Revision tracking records
______________________________
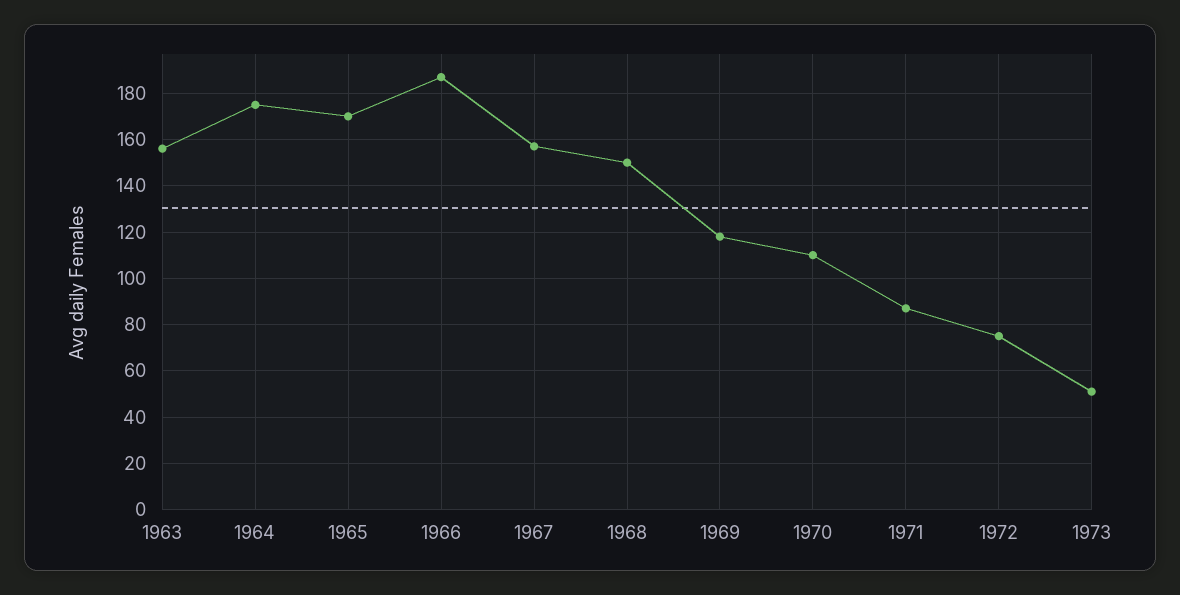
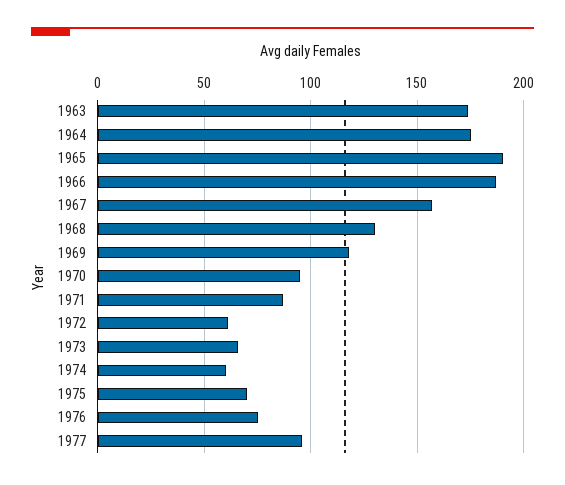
1963: 155 -> 175
1965: 170 -> 190
1968: 150 -> 130
1970: 110 -> 95
1972: 75 -> 60
1973: 50 -> 65
1974: none -> 60
1975: none -> 70
1976: none -> 75
1977: none -> 95

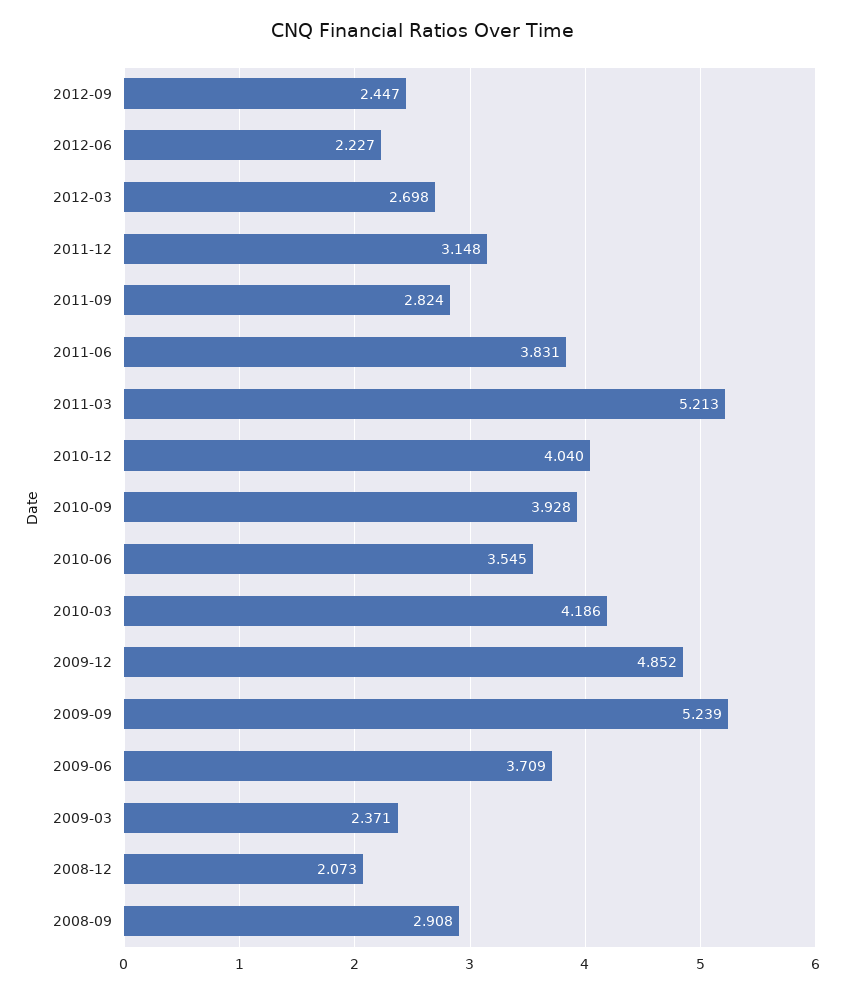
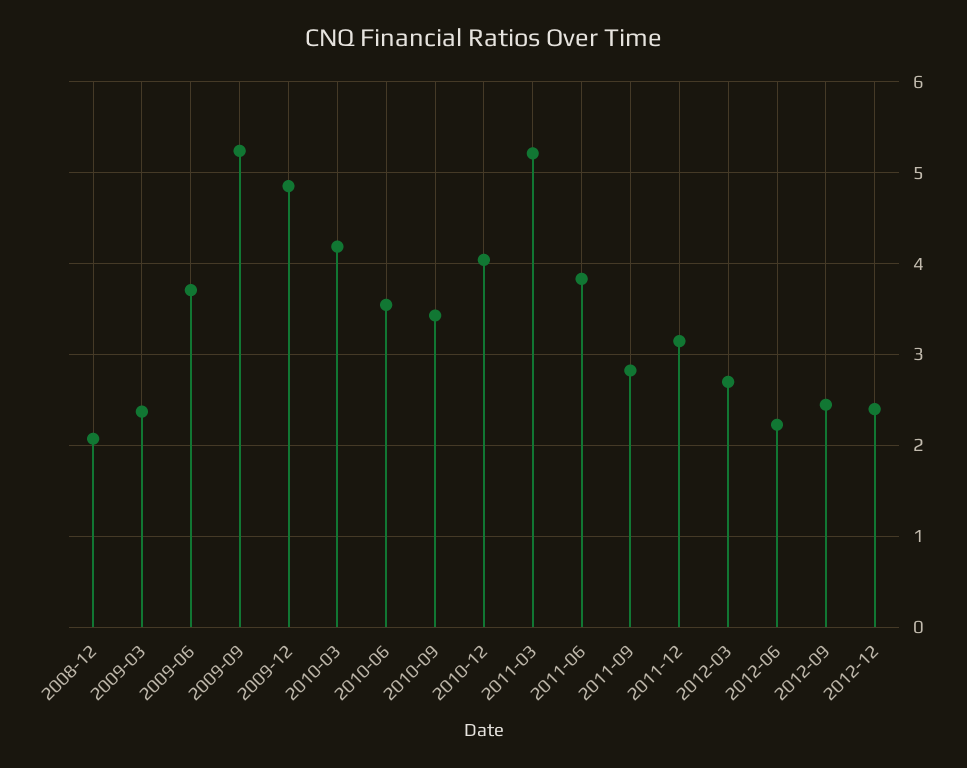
2010-09: 3.928 -> 3.4
2008-09: 2.908 -> none
2012-12: none -> 2.4

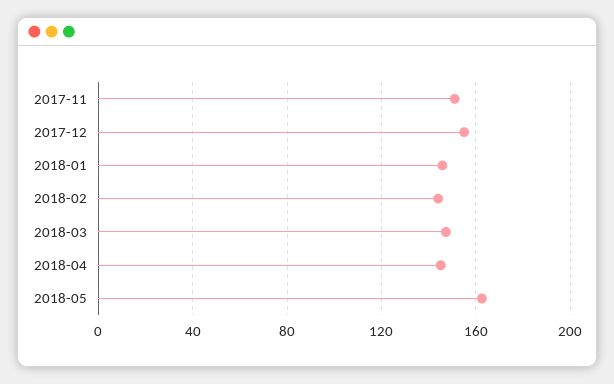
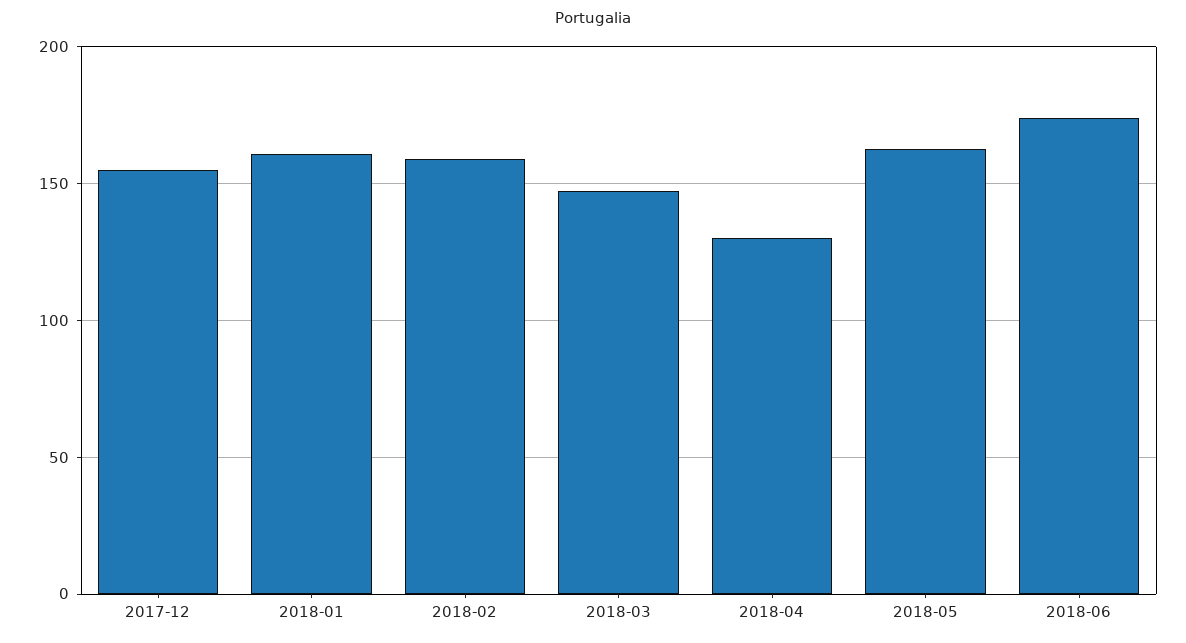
2017-11: 150 -> none
2018-01: 145 -> 160
2018-02: 145 -> 160
2018-04: 145 -> 130
2018-06: none -> 175

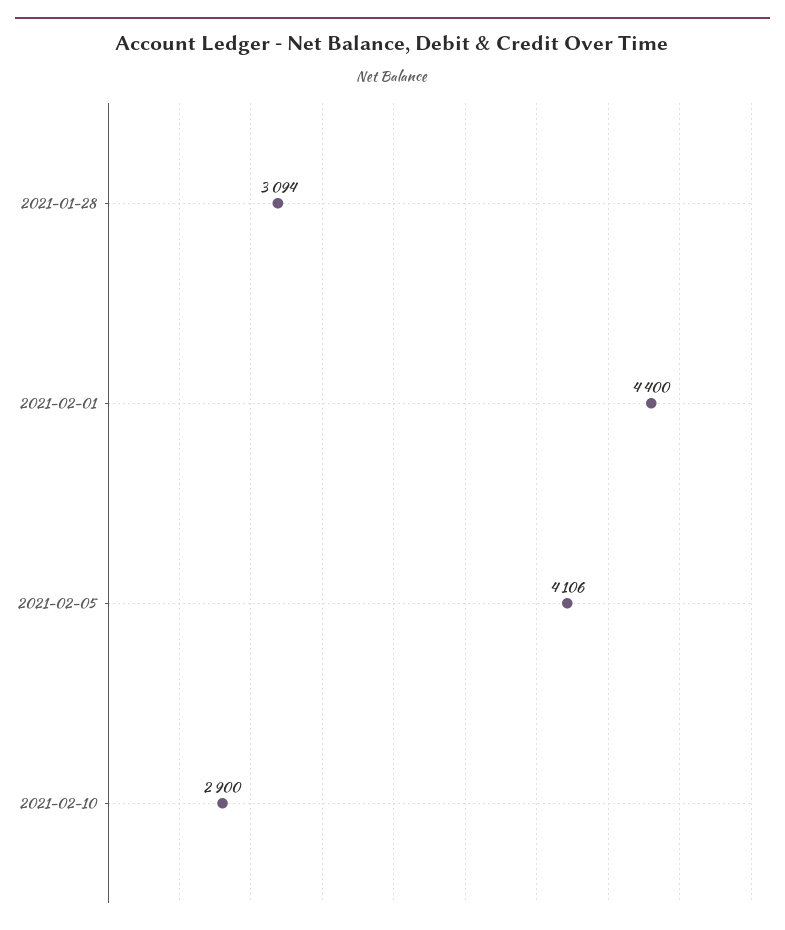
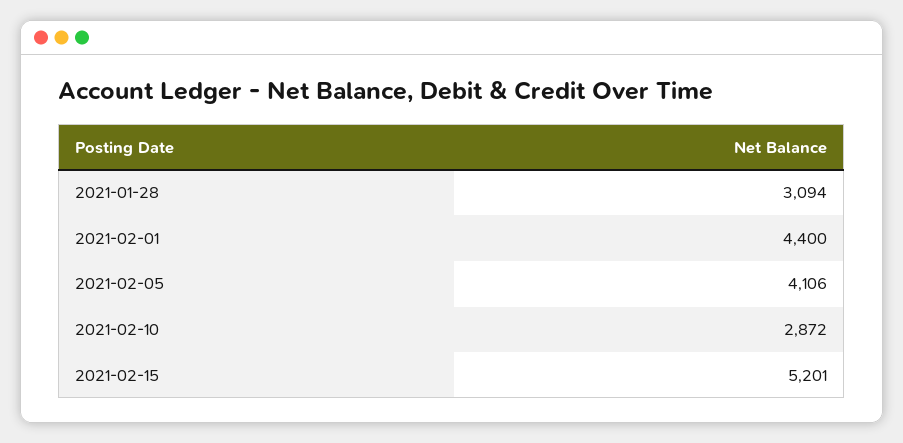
2021-02-10: 2900 -> 2872
2021-02-15: none -> 5201

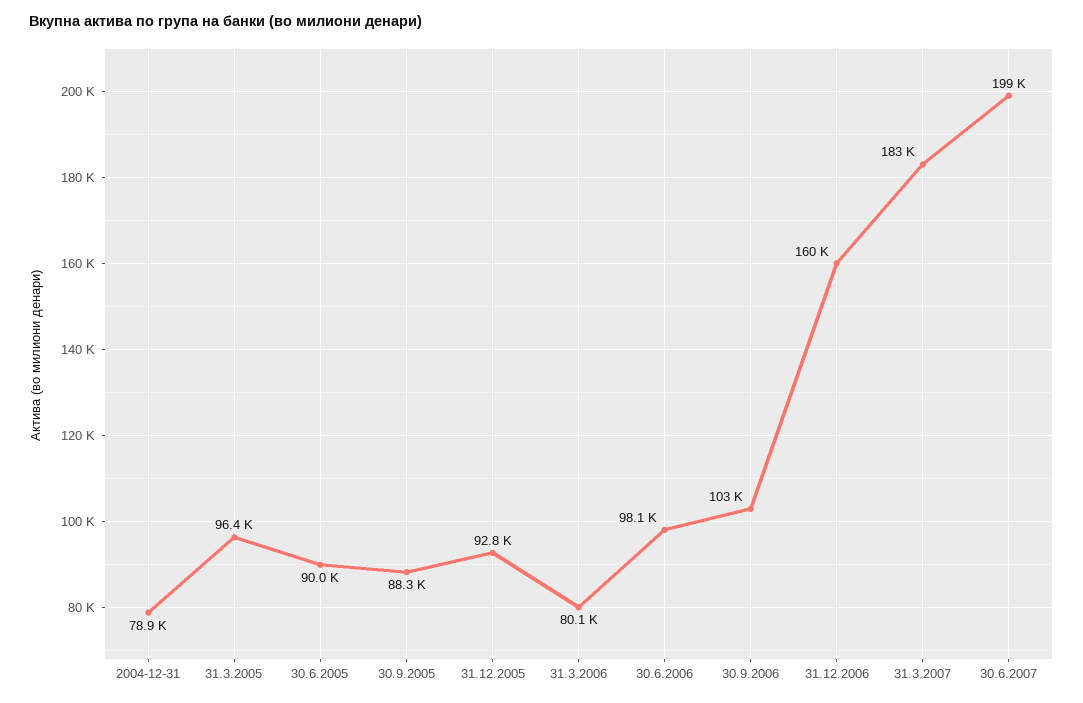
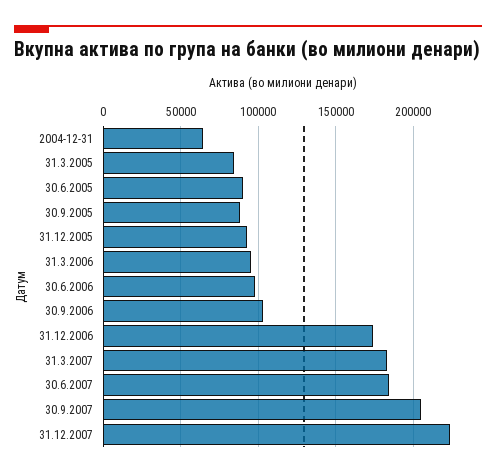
2004-12-31: 78900 -> 65000
31.3.2005: 96400 -> 85000
31.3.2006: 80100 -> 95000
31.12.2006: 160000 -> 175000
30.6.2007: 199000 -> 185000
30.9.2007: none -> 205000
31.12.2007: none -> 225000

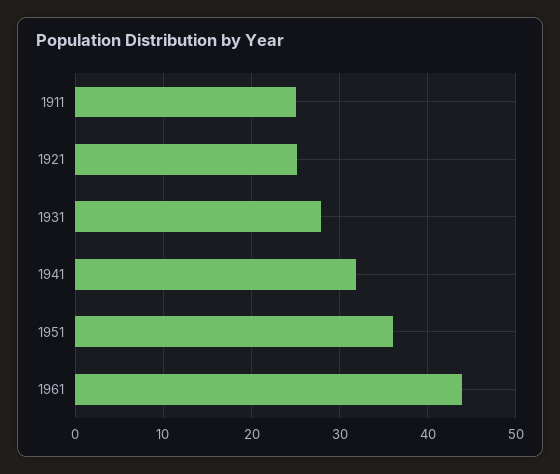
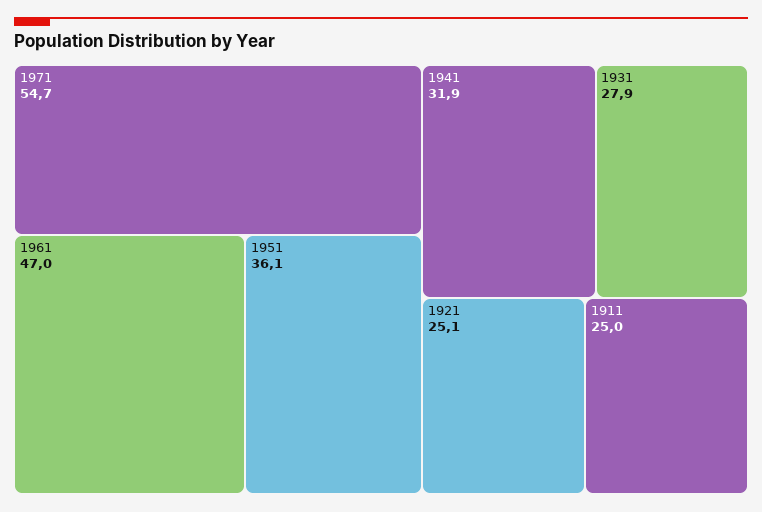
1961: 44 -> 47
1971: none -> 54.7

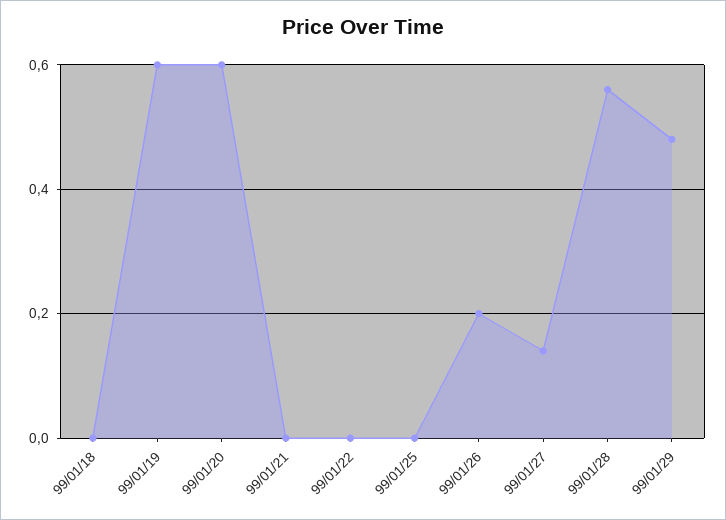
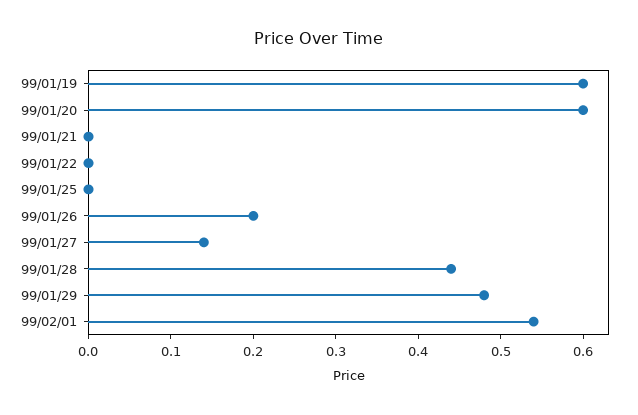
99/01/18: 0 -> none
99/01/28: 0.55 -> 0.44
99/02/01: none -> 0.54

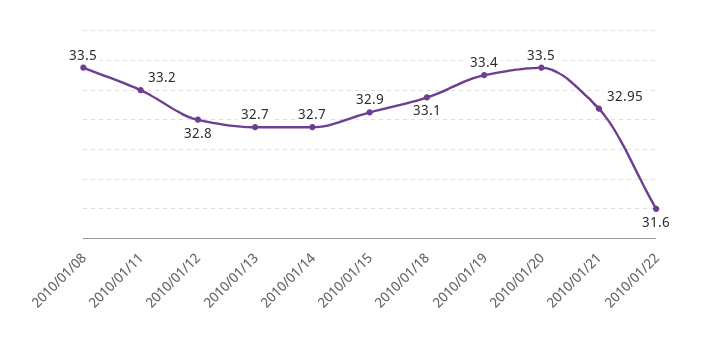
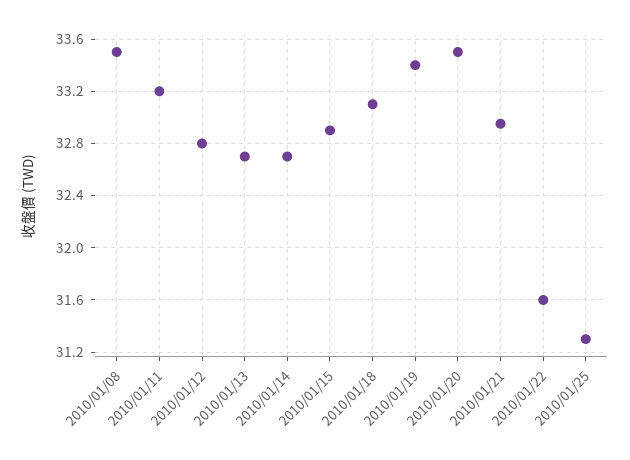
2010/01/25: none -> 31.3

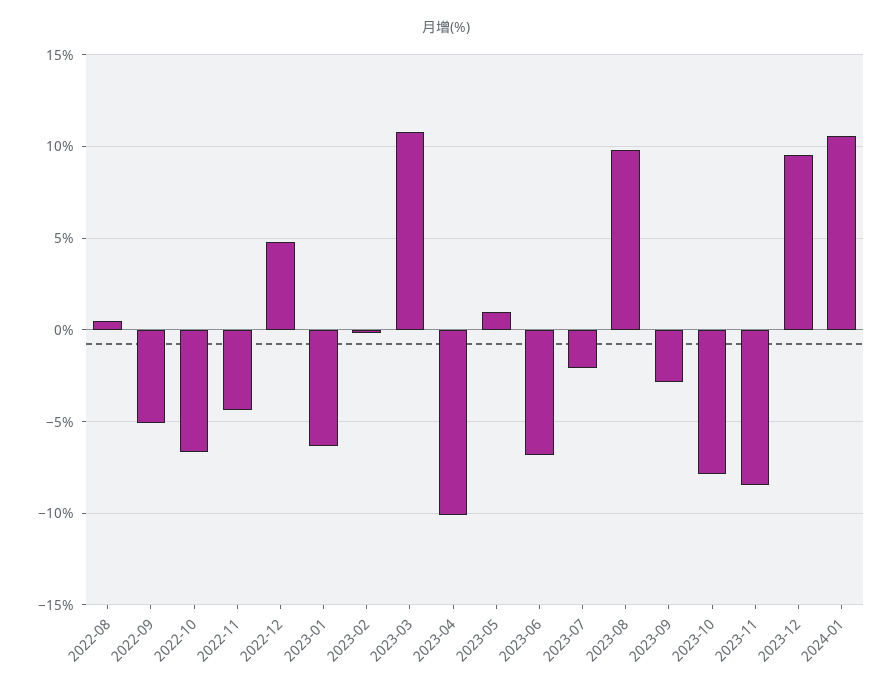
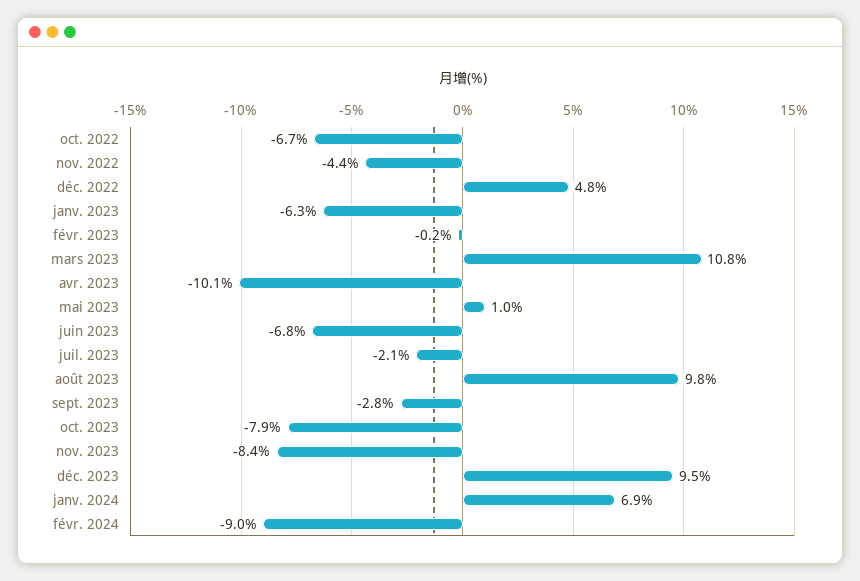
2022-08: 0.5 -> none
2022-09: -5 -> none
2024-01: 10.5 -> 6.9
févr. 2024: none -> -9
______________________________
| Task to complete |
Above are entries with pictures among them. Write out exactly the lines from the one containing "2017-11: 150 -> none" through the one containing "30.6.2007: 199000 -> 185000", ends included, and leave those pictures out.

| Solved exercise |
2017-11: 150 -> none
2018-01: 145 -> 160
2018-02: 145 -> 160
2018-04: 145 -> 130
2018-06: none -> 175

2021-02-10: 2900 -> 2872
2021-02-15: none -> 5201

2004-12-31: 78900 -> 65000
31.3.2005: 96400 -> 85000
31.3.2006: 80100 -> 95000
31.12.2006: 160000 -> 175000
30.6.2007: 199000 -> 185000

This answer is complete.